[Aim of the exercise] Only the lines from the one holding "[924,375,968,390] int; ->" through the end of the records below are to be reproduced exactly, and pictures are to be omitted.
::: Supplied records :::
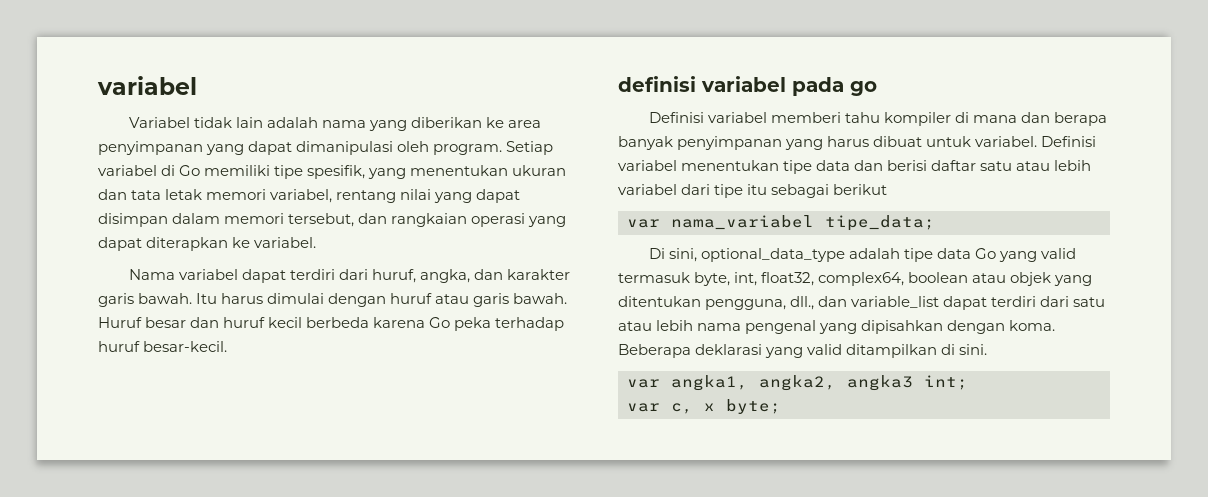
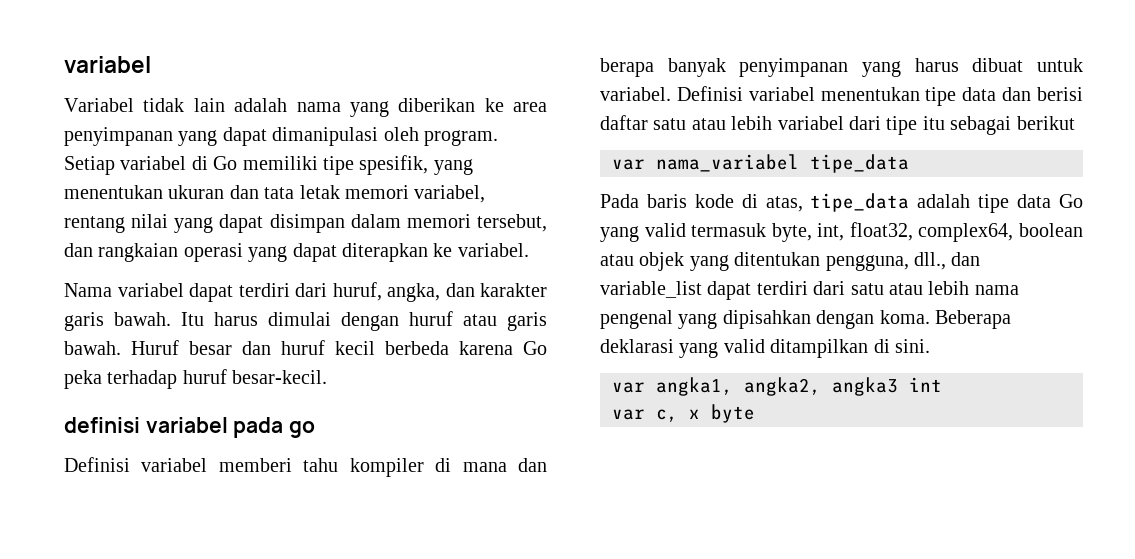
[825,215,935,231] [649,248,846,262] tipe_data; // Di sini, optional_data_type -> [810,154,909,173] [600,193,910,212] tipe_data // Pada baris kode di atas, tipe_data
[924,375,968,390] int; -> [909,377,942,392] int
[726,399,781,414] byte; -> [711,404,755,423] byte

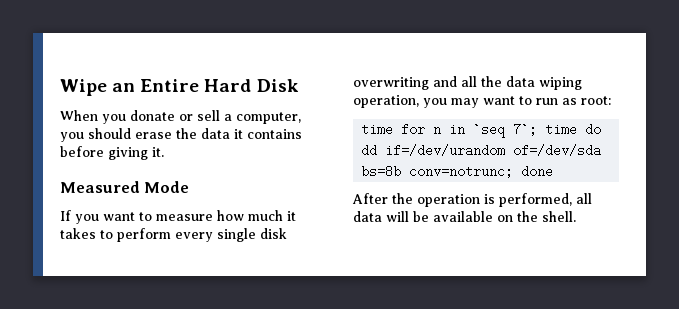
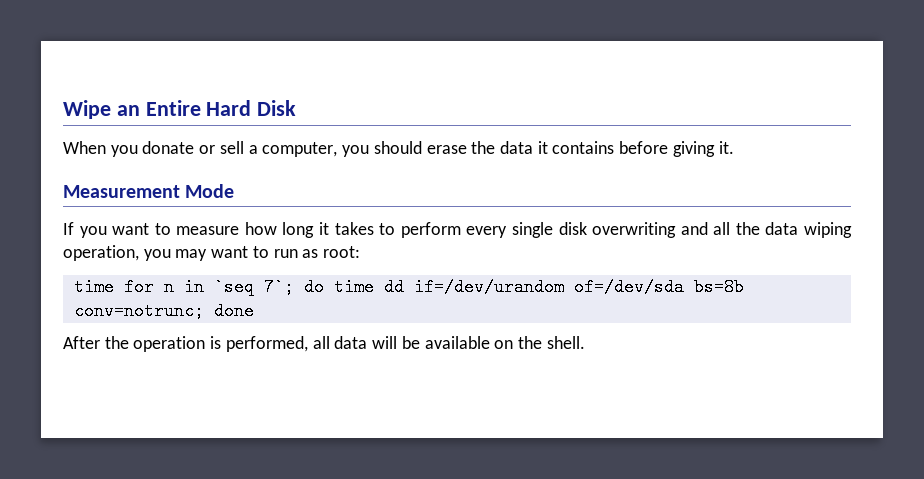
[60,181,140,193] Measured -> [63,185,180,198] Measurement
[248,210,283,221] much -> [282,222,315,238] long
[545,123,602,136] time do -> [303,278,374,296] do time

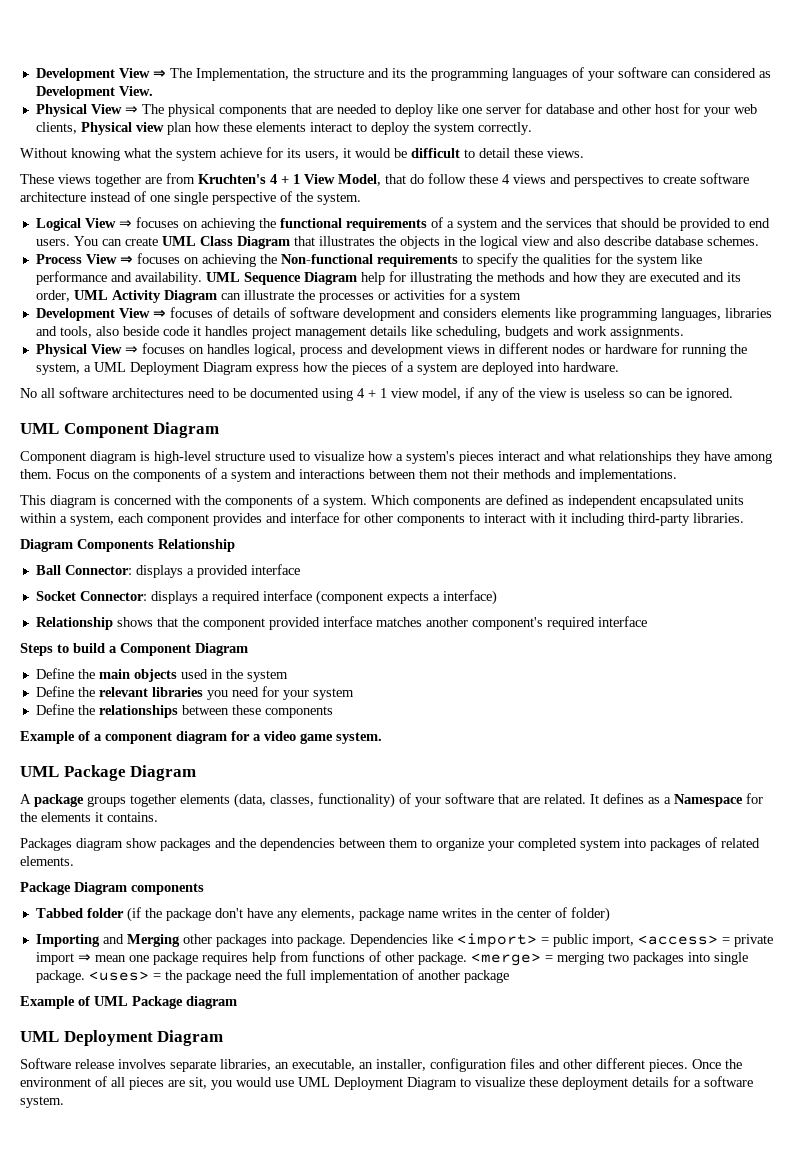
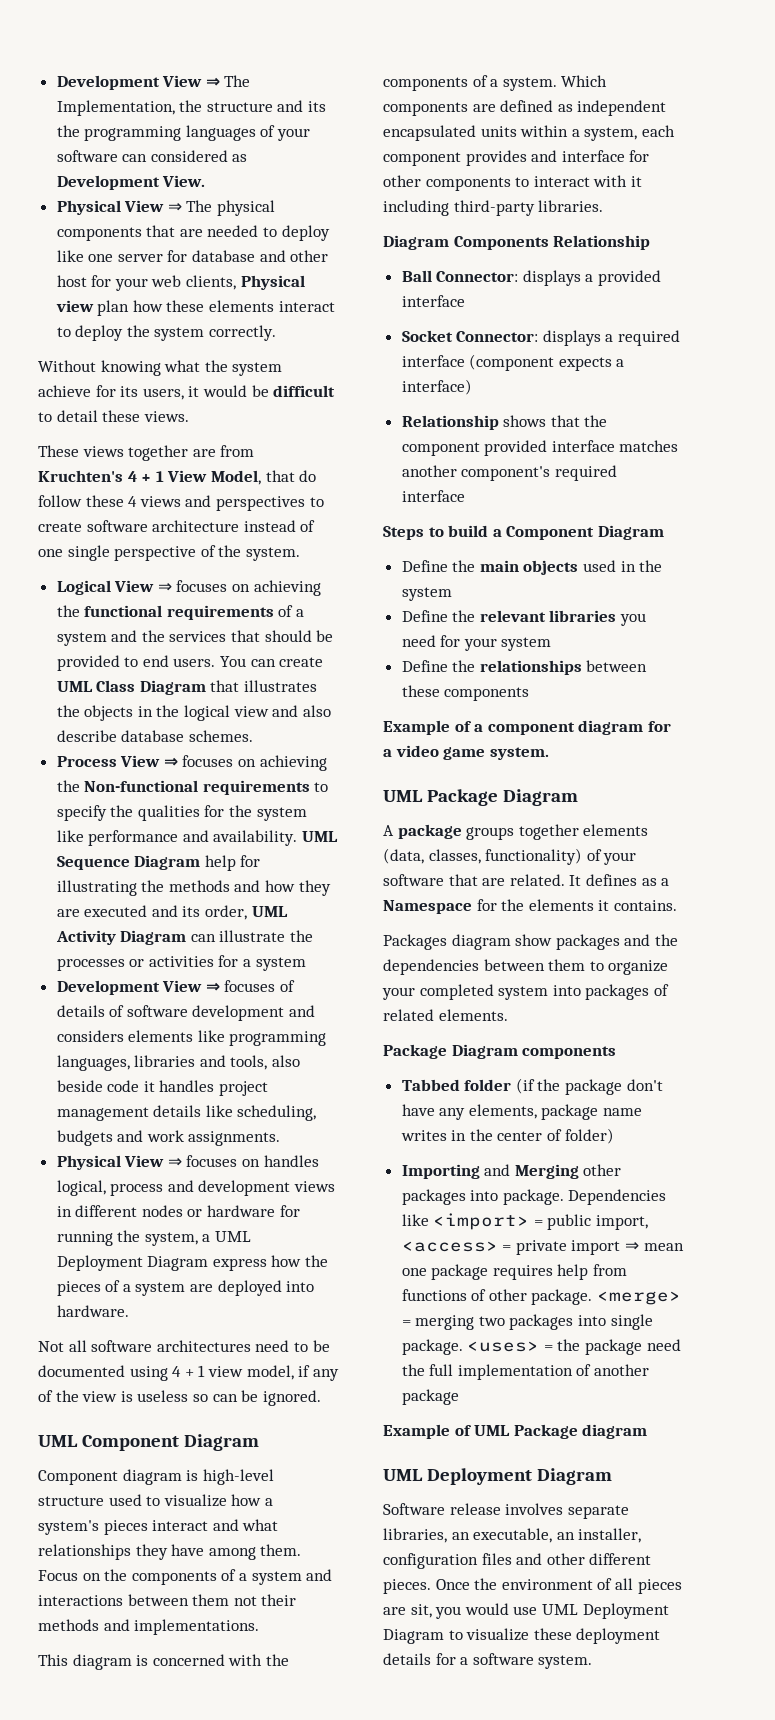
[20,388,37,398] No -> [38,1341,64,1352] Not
:::
[Response to this task]
[924,375,968,390] int; -> [909,377,942,392] int
[726,399,781,414] byte; -> [711,404,755,423] byte

[60,181,140,193] Measured -> [63,185,180,198] Measurement
[248,210,283,221] much -> [282,222,315,238] long
[545,123,602,136] time do -> [303,278,374,296] do time

[20,388,37,398] No -> [38,1341,64,1352] Not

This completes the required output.